→ Aim of the task: Return, with both end lines included, exactly what the data below holds from the line with "[380,216,451,232] signifique ->" through the line with "[152,445,284,458] API data", though not the pictures.

→ Material provided:

▼▼▼

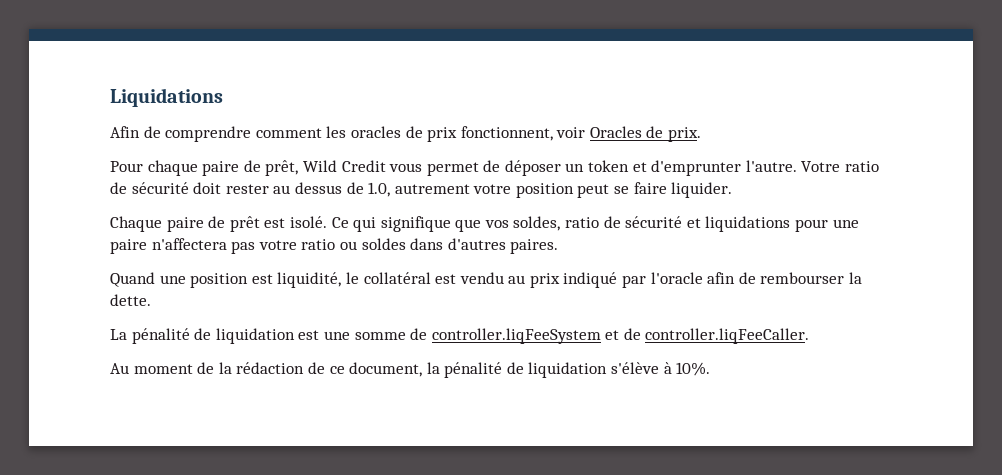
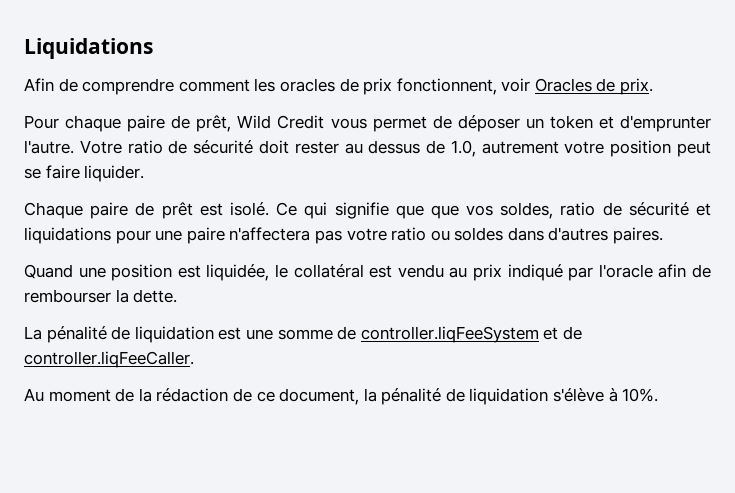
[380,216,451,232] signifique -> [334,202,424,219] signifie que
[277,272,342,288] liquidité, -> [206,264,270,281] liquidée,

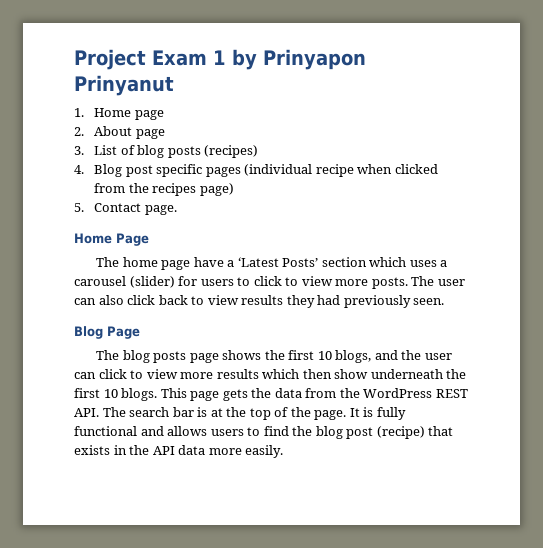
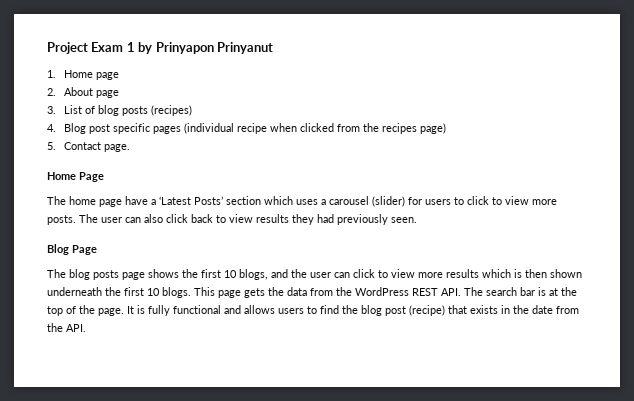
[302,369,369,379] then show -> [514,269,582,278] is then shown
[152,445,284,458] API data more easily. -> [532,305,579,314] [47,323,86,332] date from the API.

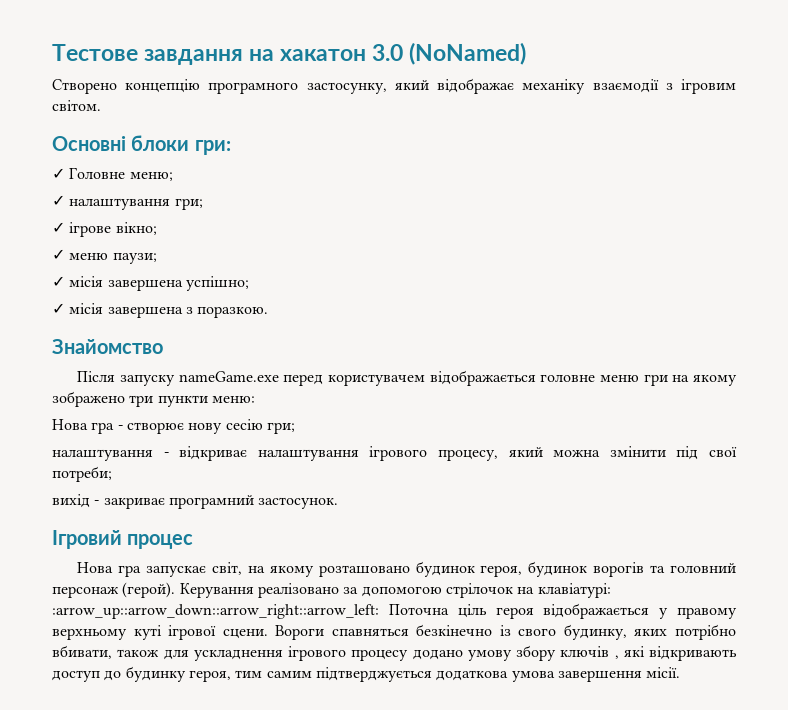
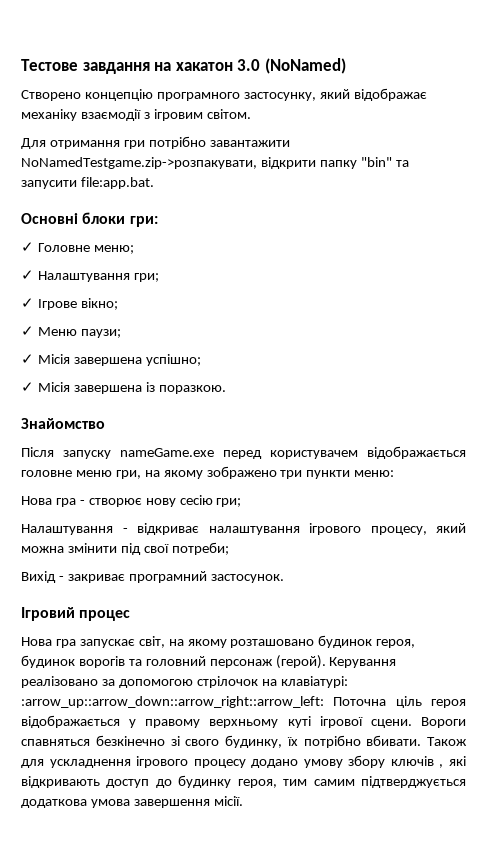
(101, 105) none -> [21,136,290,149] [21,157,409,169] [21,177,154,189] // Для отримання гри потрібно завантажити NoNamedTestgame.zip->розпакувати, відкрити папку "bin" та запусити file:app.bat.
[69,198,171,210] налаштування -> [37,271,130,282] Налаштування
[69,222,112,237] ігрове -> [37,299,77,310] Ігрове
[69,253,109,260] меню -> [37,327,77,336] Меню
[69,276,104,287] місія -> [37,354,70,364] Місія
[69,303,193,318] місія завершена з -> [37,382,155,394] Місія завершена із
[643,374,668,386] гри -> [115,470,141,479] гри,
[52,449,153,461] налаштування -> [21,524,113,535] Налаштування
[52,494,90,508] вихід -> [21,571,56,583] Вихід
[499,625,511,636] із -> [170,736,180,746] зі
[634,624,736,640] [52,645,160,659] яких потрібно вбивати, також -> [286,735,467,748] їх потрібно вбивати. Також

▲▲▲
▼▼▼

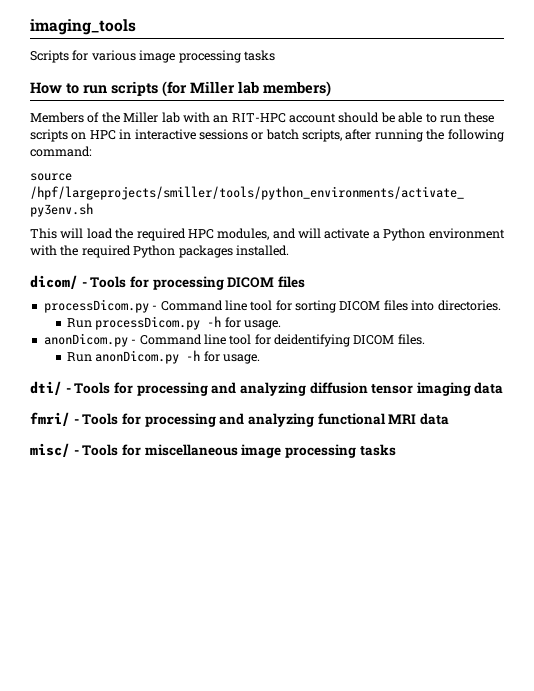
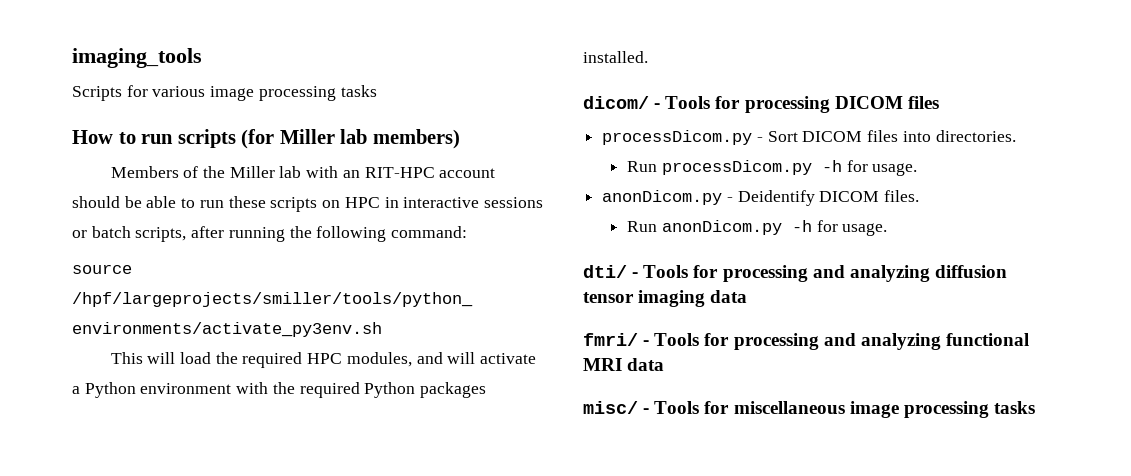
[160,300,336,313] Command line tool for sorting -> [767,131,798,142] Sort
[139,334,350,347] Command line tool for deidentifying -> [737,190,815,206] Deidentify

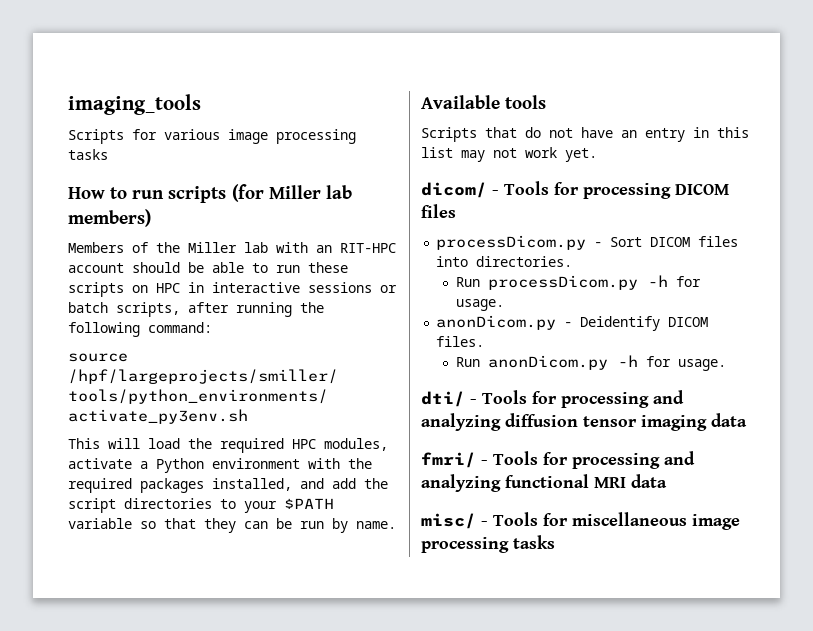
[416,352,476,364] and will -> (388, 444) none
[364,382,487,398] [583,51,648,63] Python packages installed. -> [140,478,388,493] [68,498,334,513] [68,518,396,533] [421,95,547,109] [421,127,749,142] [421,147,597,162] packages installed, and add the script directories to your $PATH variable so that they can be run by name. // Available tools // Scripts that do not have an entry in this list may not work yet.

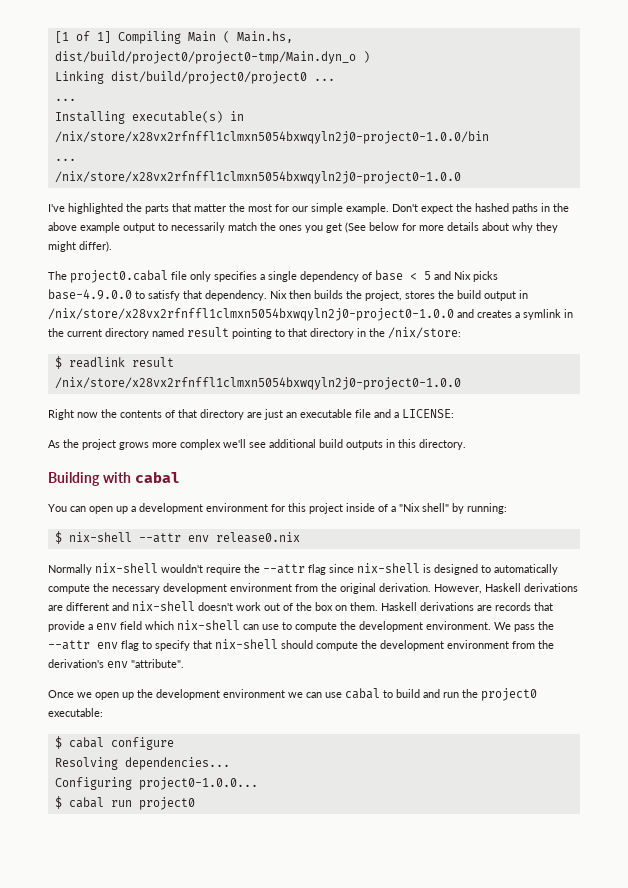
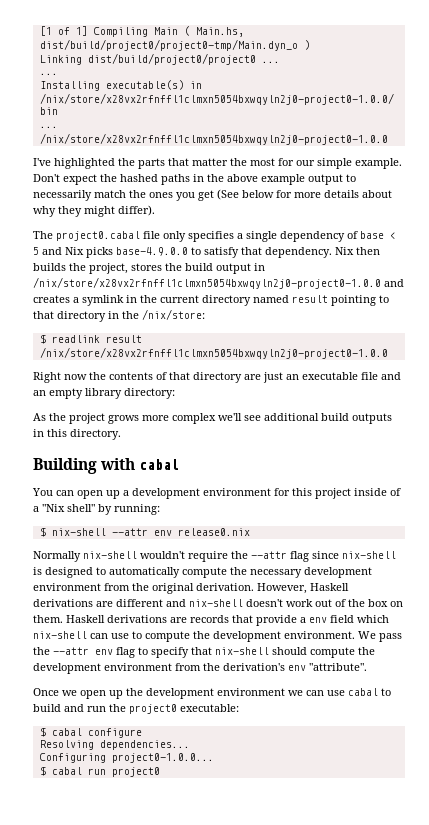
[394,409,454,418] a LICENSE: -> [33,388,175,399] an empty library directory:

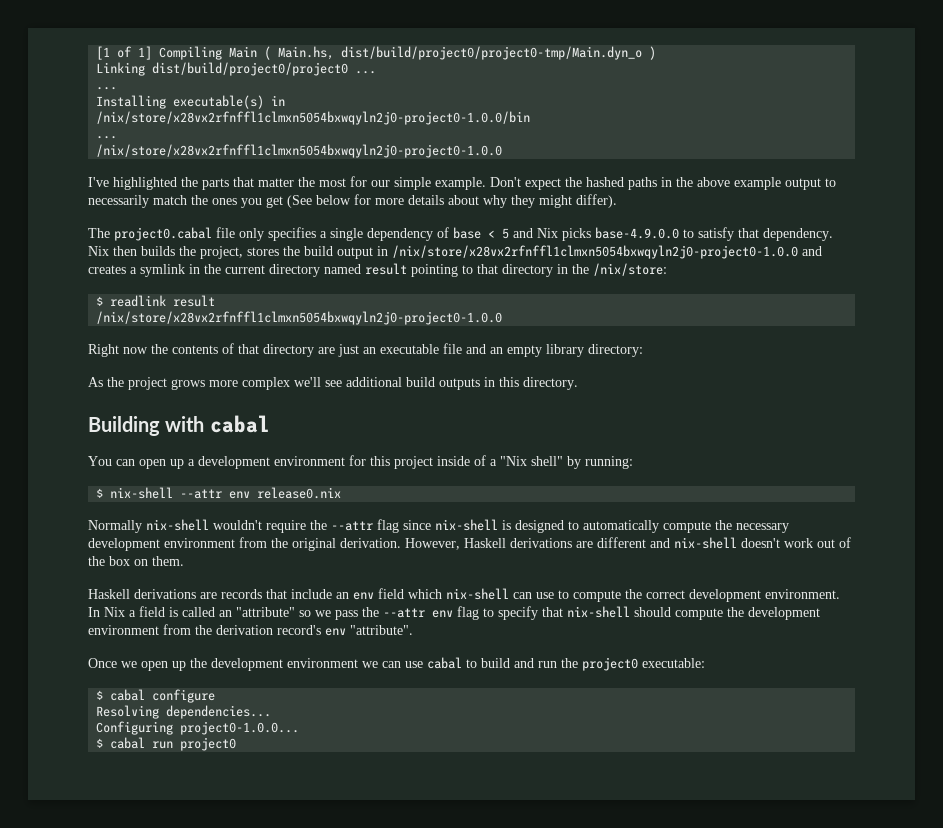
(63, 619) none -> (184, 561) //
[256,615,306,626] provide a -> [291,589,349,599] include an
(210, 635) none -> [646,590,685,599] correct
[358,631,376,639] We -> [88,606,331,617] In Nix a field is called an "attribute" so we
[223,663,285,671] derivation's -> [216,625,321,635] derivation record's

▲▲▲

→ Exercise answer:
[380,216,451,232] signifique -> [334,202,424,219] signifie que
[277,272,342,288] liquidité, -> [206,264,270,281] liquidée,

[302,369,369,379] then show -> [514,269,582,278] is then shown
[152,445,284,458] API data more easily. -> [532,305,579,314] [47,323,86,332] date from the API.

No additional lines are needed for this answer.